Data to examine:
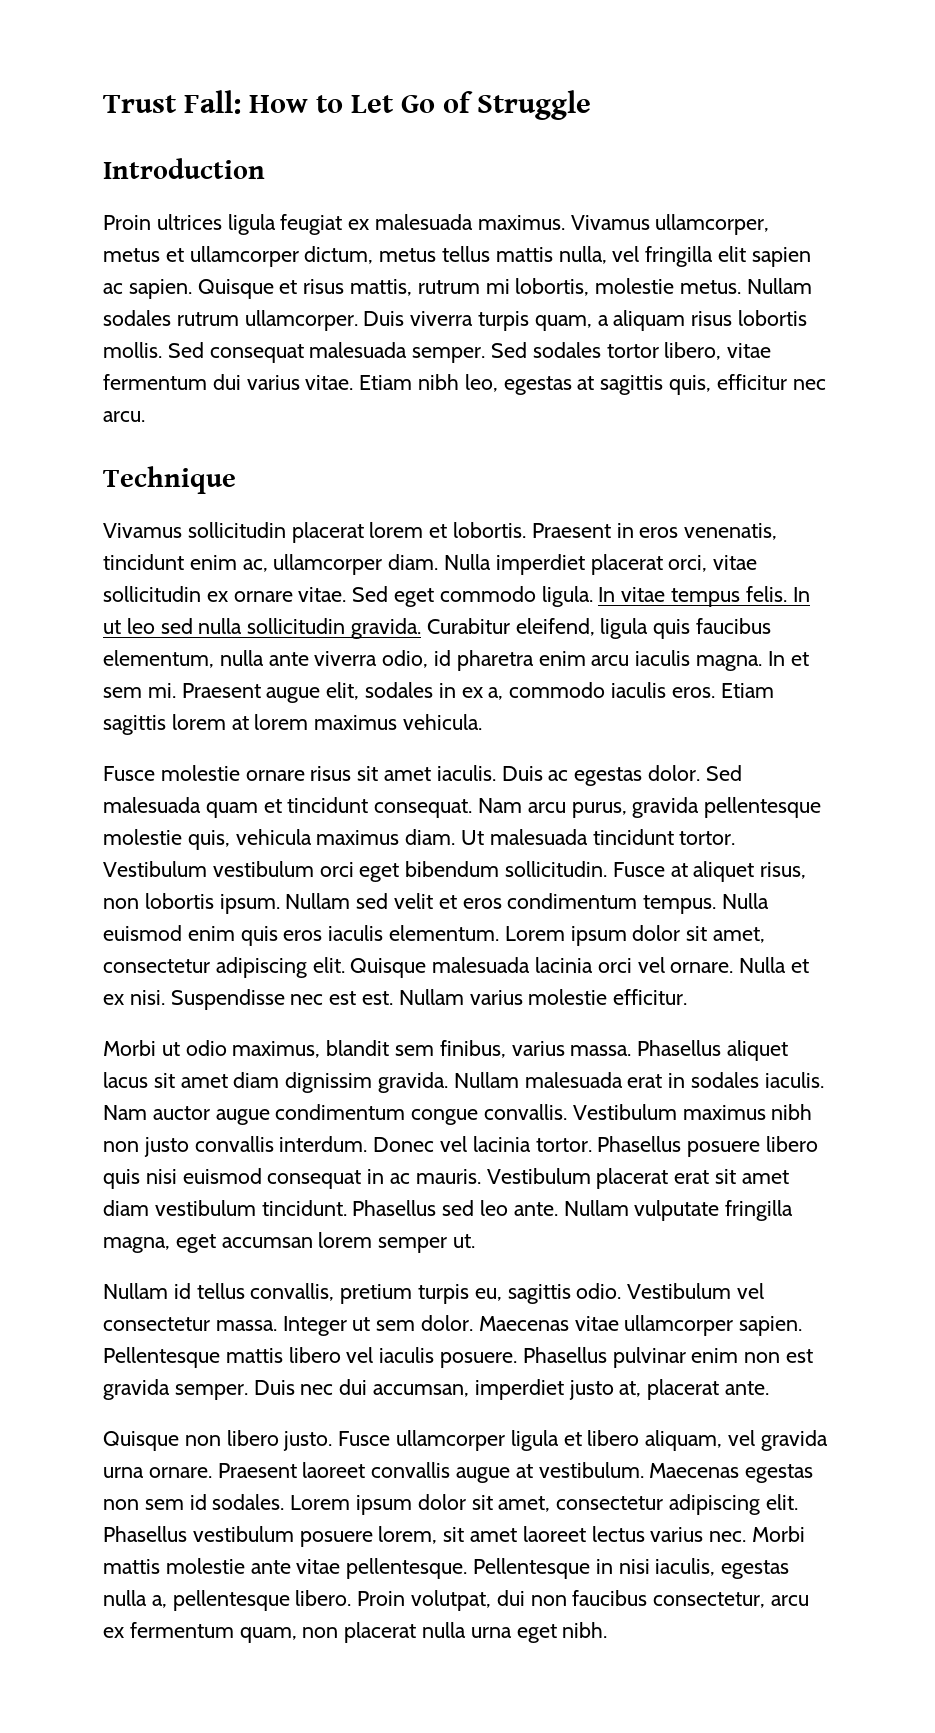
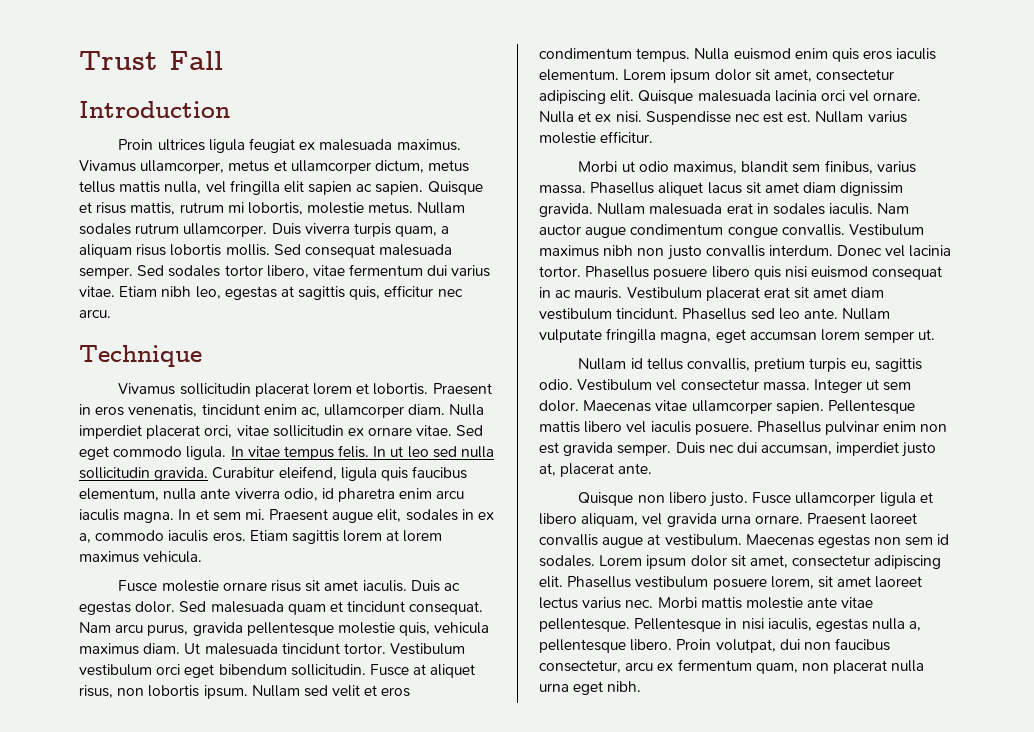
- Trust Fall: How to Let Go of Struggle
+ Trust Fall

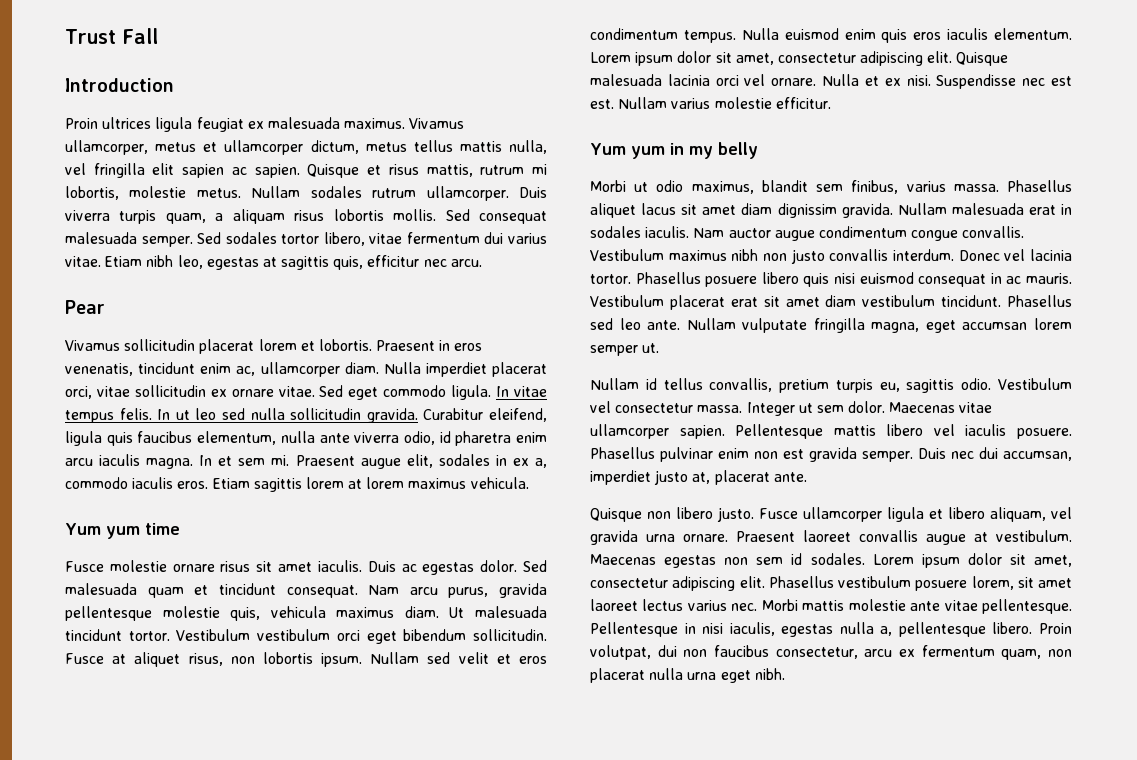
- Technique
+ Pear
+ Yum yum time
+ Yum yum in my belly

Exercise: What is needed is an exact copy of every record above, minus the images.

Written response:
- Trust Fall: How to Let Go of Struggle
+ Trust Fall

- Technique
+ Pear
+ Yum yum time
+ Yum yum in my belly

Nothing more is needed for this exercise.